Mario reported a problem with install of the cart/ecommerce plugin.  It warns of error in PHP 5.6 (warnings I missed), but it hard fails in 7.2.  The problem was missing parameters in the $func() call in include/plugin.php.

It set me to thinking that plugin load failures (at the very least install failures) shouldn't crash the system.  I wrapped the $func() calls in try/catch and submitted a PR to dev...

I'm just noting it here in case we want to discuss the idea or in case anyone knows why this would be a bad idea.  (I know, backwards order, but I was having a coding/PR fiesta last night and included it in the list....)  So, here's opening the discussion.
Mike Macgirvin
  
The only load failures we've experienced previously have been covered by function_exists(...) and/or method_exists(...)  prior to invoking a function or method (and very rarely a php version dependency which can be solved by setting the plugin preamble appropriately).

I don't think you'll find any objections to making it even more foolproof.

M. Dent
  
@Hubzilla Development+

I'm feeling the drumbeat of disgruntled FB users and others getting louder and louder to find a new "home".  I've kind of been prepping for it, but I don't have the resources to do large scale testing and I don't have the knowledge of the Zot protocol to know the answer to this question.

How scalable is Zot?  If on my hub, I happen to get a superstar user who everyone wants to see updates from.... think POTUS... would I need a small server-farm just to keep up with the feed coming out of that one account?  Has anyone done any sort of benchmarking to know how quickly the current network would be overrun, or, say, what sort of requirements are necessary for X users posting Y updates to Z followers per hour?

I know there are a lot of variables, but as I look toward the possibility of onboarding people, I don't really want to deal with "trial by fire."  So any help would be.... er.... helpful.
Andrew Manning
  
I believe a "trial by fire" is all you can do. When this question arises the answer is usually something like "It should scale well", but as a decentralized network where individual hubs do not grow beyond perhaps a few hundred channels? But no one really knows because it hasn't happened. Let them come! If it breaks, there will be more people excited about the project and they will help fix it.

Also, I wouldn't let POTUS create a channel on my hub if I were you.

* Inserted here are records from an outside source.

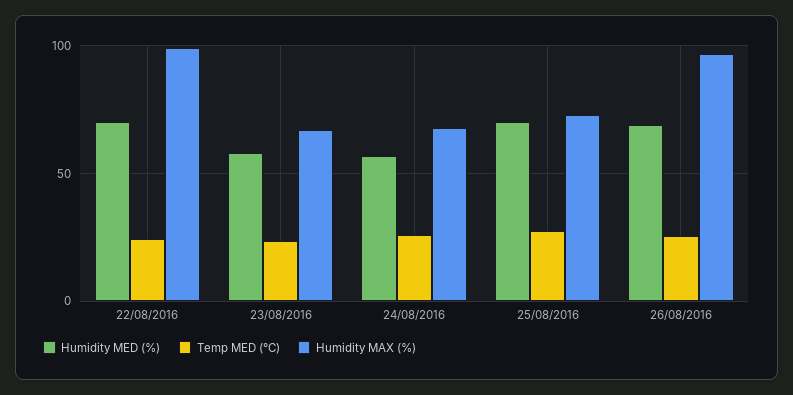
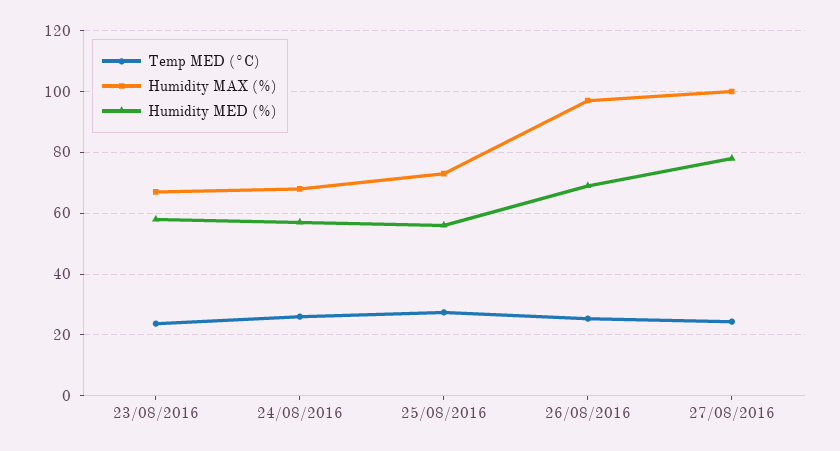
Humidity MED (%), 22/08/2016: 70 -> none
Temp MED (°C), 22/08/2016: 25 -> none
Humidity MAX (%), 22/08/2016: 100 -> none
Humidity MED (%), 25/08/2016: 70 -> 56
Temp MED (°C), 27/08/2016: none -> 24
Humidity MAX (%), 27/08/2016: none -> 100
Humidity MED (%), 27/08/2016: none -> 78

Based on the recent freedom-crushing legislation, you'd be held liable for the kind of content he might publish via your site...
M. Dent
  
Okay... not the answer I *wanted* --- but I imagine you're right - I know if I heard of a server admin having the problem I describe, I'd pitch in if I could to solve the issues.

As to your other point.... I had to laugh  --- you're right of course, but I think there are ways around that.

IANAL, but here's what I would suggest --->  Don't run your node "personally."  Create a corporation and keep the i's dotted and t's crossed and run the server under the corporation.  Since corporations are separate "persons" under the law, they can prosecute the corporation - fine it into oblivion... then, just spin up another.  Think of it like you would doing development on a VPS or a docker instance.

In my state, spinning up a corporation is about $200.  Not cheap, but inexpensive.  (LLC's are less expensive - so maybe create an umbrella corporation, and spin up the server under an LLC owned by the corporation - LLC gets sued out of existence... spin up another).